_Content revision data:_
━━━

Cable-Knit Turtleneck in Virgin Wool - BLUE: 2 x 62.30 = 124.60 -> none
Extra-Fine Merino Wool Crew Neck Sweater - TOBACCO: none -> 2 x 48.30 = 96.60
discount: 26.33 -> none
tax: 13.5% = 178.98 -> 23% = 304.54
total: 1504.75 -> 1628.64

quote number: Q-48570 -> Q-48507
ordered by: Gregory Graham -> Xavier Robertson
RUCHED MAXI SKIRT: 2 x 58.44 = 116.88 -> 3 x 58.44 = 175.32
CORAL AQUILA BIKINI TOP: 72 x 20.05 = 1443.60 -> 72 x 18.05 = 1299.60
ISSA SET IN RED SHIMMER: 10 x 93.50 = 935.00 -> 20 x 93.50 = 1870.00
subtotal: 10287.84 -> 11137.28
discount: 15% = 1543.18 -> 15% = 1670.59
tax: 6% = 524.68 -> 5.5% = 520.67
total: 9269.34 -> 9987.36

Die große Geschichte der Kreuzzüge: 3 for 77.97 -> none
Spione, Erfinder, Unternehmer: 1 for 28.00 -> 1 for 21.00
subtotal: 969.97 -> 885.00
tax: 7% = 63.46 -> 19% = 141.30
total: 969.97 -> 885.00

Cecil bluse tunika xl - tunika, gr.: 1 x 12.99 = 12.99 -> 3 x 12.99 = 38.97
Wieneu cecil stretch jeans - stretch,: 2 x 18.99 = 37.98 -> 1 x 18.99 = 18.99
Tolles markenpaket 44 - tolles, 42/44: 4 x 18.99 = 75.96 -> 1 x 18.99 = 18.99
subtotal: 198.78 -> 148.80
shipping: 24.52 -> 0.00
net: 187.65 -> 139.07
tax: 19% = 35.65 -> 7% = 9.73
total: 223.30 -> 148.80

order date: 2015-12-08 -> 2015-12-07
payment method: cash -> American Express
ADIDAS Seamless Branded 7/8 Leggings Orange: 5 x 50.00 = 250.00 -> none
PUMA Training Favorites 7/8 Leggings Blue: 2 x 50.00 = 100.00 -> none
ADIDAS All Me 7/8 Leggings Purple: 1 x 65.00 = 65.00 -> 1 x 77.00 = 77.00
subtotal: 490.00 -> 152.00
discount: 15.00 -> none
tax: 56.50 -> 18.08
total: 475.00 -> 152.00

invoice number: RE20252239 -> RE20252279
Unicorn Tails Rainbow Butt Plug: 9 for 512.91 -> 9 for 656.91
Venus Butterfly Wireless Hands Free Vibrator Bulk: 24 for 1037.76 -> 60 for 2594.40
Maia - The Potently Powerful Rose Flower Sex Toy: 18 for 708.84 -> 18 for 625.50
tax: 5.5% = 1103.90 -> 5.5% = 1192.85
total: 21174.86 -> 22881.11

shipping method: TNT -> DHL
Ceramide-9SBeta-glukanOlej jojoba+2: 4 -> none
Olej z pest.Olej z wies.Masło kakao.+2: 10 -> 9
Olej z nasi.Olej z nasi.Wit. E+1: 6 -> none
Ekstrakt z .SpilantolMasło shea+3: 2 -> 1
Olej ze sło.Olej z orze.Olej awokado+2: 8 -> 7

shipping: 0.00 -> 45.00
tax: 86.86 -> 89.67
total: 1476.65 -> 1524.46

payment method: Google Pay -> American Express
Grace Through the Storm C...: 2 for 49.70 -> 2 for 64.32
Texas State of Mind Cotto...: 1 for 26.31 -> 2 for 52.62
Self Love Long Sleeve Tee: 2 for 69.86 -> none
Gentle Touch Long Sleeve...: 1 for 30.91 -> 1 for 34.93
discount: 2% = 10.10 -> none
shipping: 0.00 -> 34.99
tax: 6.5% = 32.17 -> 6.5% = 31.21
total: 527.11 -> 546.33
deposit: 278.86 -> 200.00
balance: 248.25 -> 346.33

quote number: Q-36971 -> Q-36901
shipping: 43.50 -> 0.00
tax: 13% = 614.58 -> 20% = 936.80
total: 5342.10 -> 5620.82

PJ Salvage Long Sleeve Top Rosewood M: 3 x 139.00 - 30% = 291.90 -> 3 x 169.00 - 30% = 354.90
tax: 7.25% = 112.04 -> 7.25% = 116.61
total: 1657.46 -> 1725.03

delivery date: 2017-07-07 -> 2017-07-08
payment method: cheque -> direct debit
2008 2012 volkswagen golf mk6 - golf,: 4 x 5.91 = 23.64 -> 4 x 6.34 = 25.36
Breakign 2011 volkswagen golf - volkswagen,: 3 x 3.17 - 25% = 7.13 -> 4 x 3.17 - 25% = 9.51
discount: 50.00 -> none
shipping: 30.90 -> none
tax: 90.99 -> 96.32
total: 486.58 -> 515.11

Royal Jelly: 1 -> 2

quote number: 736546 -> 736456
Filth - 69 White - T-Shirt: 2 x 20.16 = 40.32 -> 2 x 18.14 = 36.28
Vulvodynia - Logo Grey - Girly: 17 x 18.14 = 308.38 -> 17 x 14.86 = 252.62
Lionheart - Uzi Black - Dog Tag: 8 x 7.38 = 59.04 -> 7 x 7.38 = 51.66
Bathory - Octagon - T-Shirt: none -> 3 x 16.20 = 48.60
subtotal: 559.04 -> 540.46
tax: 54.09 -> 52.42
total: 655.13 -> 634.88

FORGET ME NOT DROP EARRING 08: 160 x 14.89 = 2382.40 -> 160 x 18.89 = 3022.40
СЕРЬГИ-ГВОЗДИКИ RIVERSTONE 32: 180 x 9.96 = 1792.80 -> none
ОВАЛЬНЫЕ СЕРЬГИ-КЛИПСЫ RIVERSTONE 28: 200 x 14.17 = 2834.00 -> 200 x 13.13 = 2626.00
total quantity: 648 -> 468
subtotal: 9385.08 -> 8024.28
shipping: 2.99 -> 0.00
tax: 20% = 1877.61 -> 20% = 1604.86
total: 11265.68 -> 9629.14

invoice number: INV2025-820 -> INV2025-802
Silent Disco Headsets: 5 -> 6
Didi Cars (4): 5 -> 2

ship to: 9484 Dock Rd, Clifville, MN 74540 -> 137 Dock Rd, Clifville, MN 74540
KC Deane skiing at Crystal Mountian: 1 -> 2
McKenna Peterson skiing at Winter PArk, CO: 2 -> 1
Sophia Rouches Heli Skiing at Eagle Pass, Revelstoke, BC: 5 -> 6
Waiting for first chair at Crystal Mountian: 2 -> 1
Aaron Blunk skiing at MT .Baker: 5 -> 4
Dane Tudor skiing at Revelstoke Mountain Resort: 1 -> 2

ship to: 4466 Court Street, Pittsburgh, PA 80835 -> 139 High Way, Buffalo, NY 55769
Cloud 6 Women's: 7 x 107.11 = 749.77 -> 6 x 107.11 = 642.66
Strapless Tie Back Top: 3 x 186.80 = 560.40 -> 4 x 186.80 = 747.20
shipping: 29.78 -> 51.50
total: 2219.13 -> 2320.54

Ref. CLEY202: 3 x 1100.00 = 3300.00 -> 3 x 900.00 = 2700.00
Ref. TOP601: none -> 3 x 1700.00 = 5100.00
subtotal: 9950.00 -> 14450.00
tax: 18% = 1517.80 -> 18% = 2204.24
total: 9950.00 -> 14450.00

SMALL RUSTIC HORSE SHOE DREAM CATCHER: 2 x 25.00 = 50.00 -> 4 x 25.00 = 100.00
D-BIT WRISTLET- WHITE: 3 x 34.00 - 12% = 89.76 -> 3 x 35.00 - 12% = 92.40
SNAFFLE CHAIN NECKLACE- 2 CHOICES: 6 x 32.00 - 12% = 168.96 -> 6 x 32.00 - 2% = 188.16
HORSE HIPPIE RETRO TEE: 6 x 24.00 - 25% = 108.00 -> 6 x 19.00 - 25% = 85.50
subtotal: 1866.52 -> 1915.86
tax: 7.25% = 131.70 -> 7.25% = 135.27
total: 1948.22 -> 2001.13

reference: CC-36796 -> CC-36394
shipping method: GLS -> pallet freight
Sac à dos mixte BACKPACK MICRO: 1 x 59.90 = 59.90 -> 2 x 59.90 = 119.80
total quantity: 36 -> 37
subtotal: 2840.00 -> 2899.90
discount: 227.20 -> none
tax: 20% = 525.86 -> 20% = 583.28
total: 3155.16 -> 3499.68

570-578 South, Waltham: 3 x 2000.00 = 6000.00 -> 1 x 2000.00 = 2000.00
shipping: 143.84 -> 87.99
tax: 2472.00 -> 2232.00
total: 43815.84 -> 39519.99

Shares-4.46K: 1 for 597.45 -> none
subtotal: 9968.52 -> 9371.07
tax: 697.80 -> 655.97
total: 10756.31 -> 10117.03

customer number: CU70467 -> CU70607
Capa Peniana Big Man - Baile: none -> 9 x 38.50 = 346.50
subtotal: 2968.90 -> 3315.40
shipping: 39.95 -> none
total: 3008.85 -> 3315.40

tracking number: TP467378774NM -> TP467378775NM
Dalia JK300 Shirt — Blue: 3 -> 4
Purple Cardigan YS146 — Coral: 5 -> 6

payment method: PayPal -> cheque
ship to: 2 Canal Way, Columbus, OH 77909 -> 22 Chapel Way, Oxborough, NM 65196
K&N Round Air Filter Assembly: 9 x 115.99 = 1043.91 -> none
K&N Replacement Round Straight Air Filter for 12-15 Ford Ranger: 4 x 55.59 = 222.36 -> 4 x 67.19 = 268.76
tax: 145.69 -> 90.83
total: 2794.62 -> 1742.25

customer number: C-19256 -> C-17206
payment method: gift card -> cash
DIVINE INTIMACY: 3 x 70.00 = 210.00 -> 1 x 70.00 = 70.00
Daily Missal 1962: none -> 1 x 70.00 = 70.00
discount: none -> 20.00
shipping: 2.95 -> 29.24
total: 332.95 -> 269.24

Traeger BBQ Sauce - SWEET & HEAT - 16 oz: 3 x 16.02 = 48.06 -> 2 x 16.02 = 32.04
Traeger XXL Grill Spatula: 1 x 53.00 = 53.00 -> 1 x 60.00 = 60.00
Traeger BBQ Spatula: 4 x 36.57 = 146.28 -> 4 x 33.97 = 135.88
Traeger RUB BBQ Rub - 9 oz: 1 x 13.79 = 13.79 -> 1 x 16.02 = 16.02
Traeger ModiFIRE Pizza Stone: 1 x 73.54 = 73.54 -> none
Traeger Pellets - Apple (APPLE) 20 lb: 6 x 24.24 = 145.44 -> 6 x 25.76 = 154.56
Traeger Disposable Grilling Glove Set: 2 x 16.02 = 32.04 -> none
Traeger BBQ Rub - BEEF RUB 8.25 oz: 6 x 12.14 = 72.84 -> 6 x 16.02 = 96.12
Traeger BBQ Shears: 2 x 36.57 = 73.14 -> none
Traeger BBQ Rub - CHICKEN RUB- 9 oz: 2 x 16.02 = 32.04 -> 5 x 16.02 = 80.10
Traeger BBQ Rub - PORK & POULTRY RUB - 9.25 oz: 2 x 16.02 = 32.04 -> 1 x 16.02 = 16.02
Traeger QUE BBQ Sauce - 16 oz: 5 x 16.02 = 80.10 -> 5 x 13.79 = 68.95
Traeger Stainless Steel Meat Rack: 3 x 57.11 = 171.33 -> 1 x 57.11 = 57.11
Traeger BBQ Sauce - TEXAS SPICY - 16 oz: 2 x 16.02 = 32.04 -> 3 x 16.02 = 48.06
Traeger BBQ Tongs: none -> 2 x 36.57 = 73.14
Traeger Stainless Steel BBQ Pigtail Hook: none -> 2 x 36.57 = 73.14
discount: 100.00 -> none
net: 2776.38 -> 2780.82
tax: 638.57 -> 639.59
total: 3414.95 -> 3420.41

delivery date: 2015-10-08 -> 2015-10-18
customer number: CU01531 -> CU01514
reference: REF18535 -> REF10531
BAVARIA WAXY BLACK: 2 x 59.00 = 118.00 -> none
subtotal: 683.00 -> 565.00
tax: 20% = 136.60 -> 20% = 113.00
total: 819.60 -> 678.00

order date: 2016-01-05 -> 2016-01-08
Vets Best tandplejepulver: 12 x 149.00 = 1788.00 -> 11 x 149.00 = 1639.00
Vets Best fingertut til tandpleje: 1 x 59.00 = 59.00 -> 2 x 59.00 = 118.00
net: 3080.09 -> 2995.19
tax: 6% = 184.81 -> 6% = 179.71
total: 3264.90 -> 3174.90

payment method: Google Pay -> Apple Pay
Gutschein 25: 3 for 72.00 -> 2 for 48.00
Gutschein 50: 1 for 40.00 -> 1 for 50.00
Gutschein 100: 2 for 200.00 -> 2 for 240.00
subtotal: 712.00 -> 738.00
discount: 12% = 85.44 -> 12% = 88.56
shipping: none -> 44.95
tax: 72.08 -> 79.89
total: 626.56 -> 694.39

━━━

_Task prompt:_ Based on the records above, how many lines hold the string "delivery"? Answer with the number by itself.

_Task answer:_ 2